SECTION 9.3 Exclusive Remedy. WITH THE EXCEPTION OF CLAIMS BASED UPON FRAUD (IN WHICH CASE THE INDEMNITORS SHALL BE SEVERALLY BUT NOT JOINTLY LIABLE AND IN NO EVENT FOR AN AMOUNT IN EXCESS OF ANY CONSIDERATION ACTUALLY RECEIVED IN THE MERGER), FROM AND AFTER THE CLOSING, RECOURSE OF THE INDEMNITEES TO THE INDEMNIFICATION ESCROW AMOUNT PURSUANT TO THIS AGREEMENT AND THE ESCROW AGREEMENT SHALL BE THE SOLE AND EXCLUSIVE REMEDY OF THE INDEMNITEES AGAINST THE COMPANY OR ANY OF THE COMPANY’S OFFICERS, DIRECTORS, REPRESENTATIVES OR AGENTS (WHO WERE OFFICERS, DIRECTORS, REPRESENTATIVES OR AGENTS OF THE COMPANY AS OF THE DATE HEREOF) FOR ANY DAMAGES INCURRED OR SUFFERED PURSUANT TO THIS AGREEMENT OR IN CONNECTION WITH OR ARISING OUT OF THE MERGER. ANY DISTRIBUTION OF A PORTION OF THE INDEMNIFICATION ESCROW AMOUNT TO SATISFY A CLAIM HEREUNDER SHALL BE DONE SO AS TO REDUCE THE INDEMNIFICATION ESCROW AMOUNT IN ACCORDANCE WITH THE ESCROW AGREEMENT. ANY AMOUNTS REMAINING OUT OF THE INDEMNIFICATION ESCROW AMOUNT UPON TERMINATION OF THE ESCROW AGREEMENT SHALL BE DISTRIBUTED TO THE INDEMNITORS IN ACCORDANCE WITH THE ESCROW AGREEMENT. THE AMOUNT OF INDEMNIFIABLE DAMAGES REQUIRED TO BE PAID BY THE INDEMNITORS TO THE INDEMNITEES FROM THE INDEMNIFICATION ESCROW AMOUNT SHALL BE REDUCED BY THE AMOUNT OF (OR IF ALREADY PAID TO THE INDEMNITEES, PROMPTLY REPAID TO THE INDEMNIFICATION ESCROW AMOUNT IN THE AMOUNT OF) ANY RECOVERIES ACTUALLY RECEIVED BY THE INDEMNITEES UNDER INSURANCE POLICIES OR VIA CONTRIBUTION OR OTHER RELATED PAYMENTS RECEIVED FROM THIRD PARTIES. FOR THE AVOIDANCE OF DOUBT, NOTHING IN THIS ARTICLE IX SHALL BE CONSTRUED OR INTERPRETED TO REQUIRE ANY INDEMNITEE TO FIRST SEEK REIMBURSEMENT OF ANY DAMAGES INCURRED BY SUCH INDEMNITEE FROM ANY OTHER PERSON, INCLUDING WITHOUT LIMITATION UNDER ANY INSURANCE POLICIES. THE INDEMNITEES SHALL TAKE ALL REASONABLE ACTIONS REASONABLY NECESSARY TO MITIGATE ANY INDEMNIFIABLE DAMAGES IN CONNECTION WITH AN INDEMNITY CLAIM MADE PURSUANT TO THIS ARTICLE IX.

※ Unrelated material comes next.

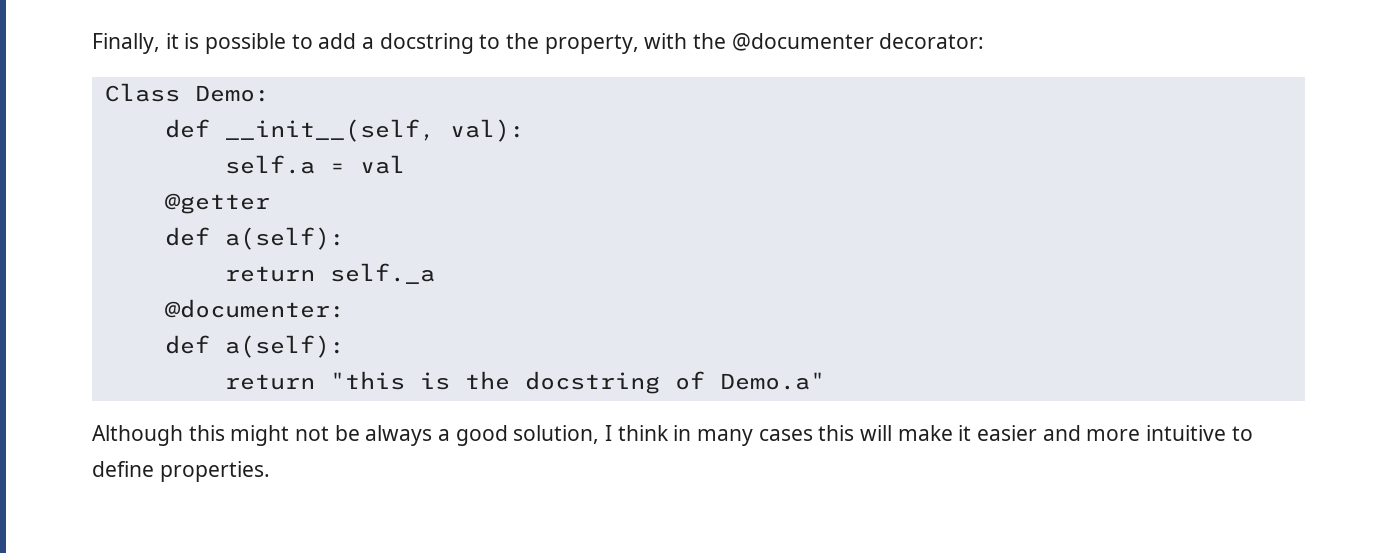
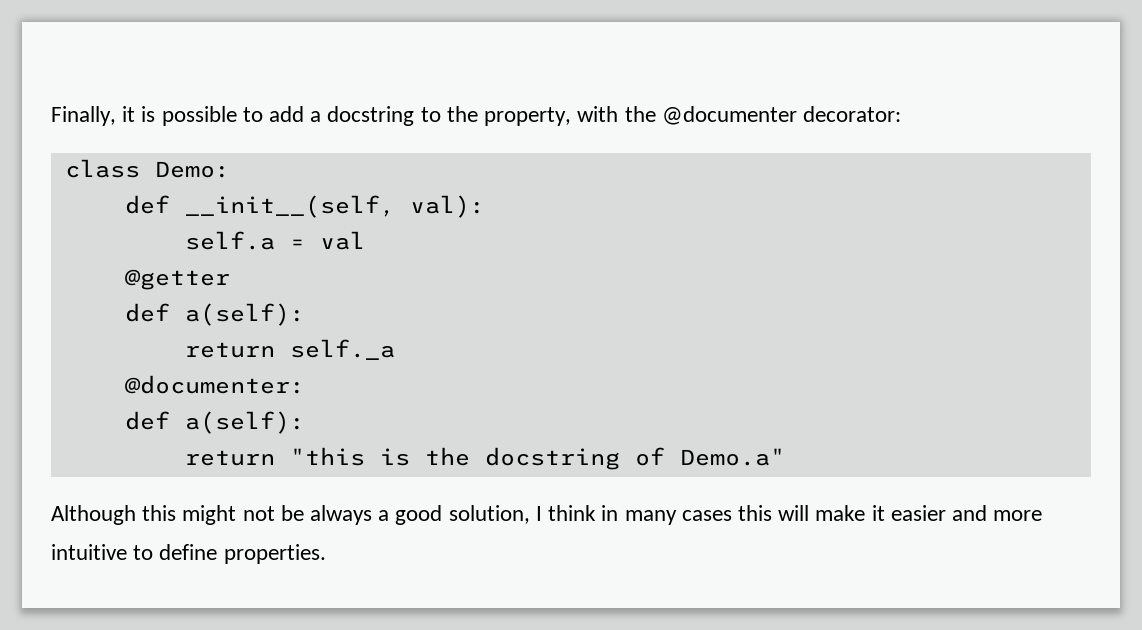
[104,83,180,102] Class -> [64,159,140,178] class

SECTION 9.4 No Contribution. No Indemnitor shall have any right of contribution, right of indemnity or other right or remedy against the Company in connection with any indemnification obligation or any other liability to which she, he or it may become subject under or in connection with this Agreement.
SECTION 9.5 Defense of Third Party Claims. In the event of the assertion or commencement by any Person of any claim or Legal Proceeding (whether against the Company, Parent or against any other Person) with respect to which any of the Indemnitors may become obligated to hold harmless, indemnify, compensate or reimburse any Indemnitee pursuant to this Article IX, Parent shall have the right, at its election, to proceed with the defense of such claim or Legal Proceeding on its own. If Parent so proceeds with the defense of any such claim or Legal Proceeding:
(a) all reasonable out-of-pocket expenses relating to the defense of such claim or Legal Proceeding by counsel reasonably satisfactory to the Shareholder Representative shall be borne and paid exclusively from the Escrowed Funds;
(b) subject to any confidentiality restrictions to which any Indemnitor may be subject (provided that upon Parent’s request, any such Indemnitor will use its best efforts to have such confidentiality restrictions waived or rescinded for the benefit of Parent), each Indemnitor shall make available to Parent any documents and materials in his, her or its possession or control that reasonably may be necessary to the defense of such claim or Legal Proceeding; and
(c) Parent shall have the right to settle, adjust or compromise such claim or Legal Proceeding with the written consent of the Shareholder Representative; provided, however, that such consent shall not be unreasonably withheld.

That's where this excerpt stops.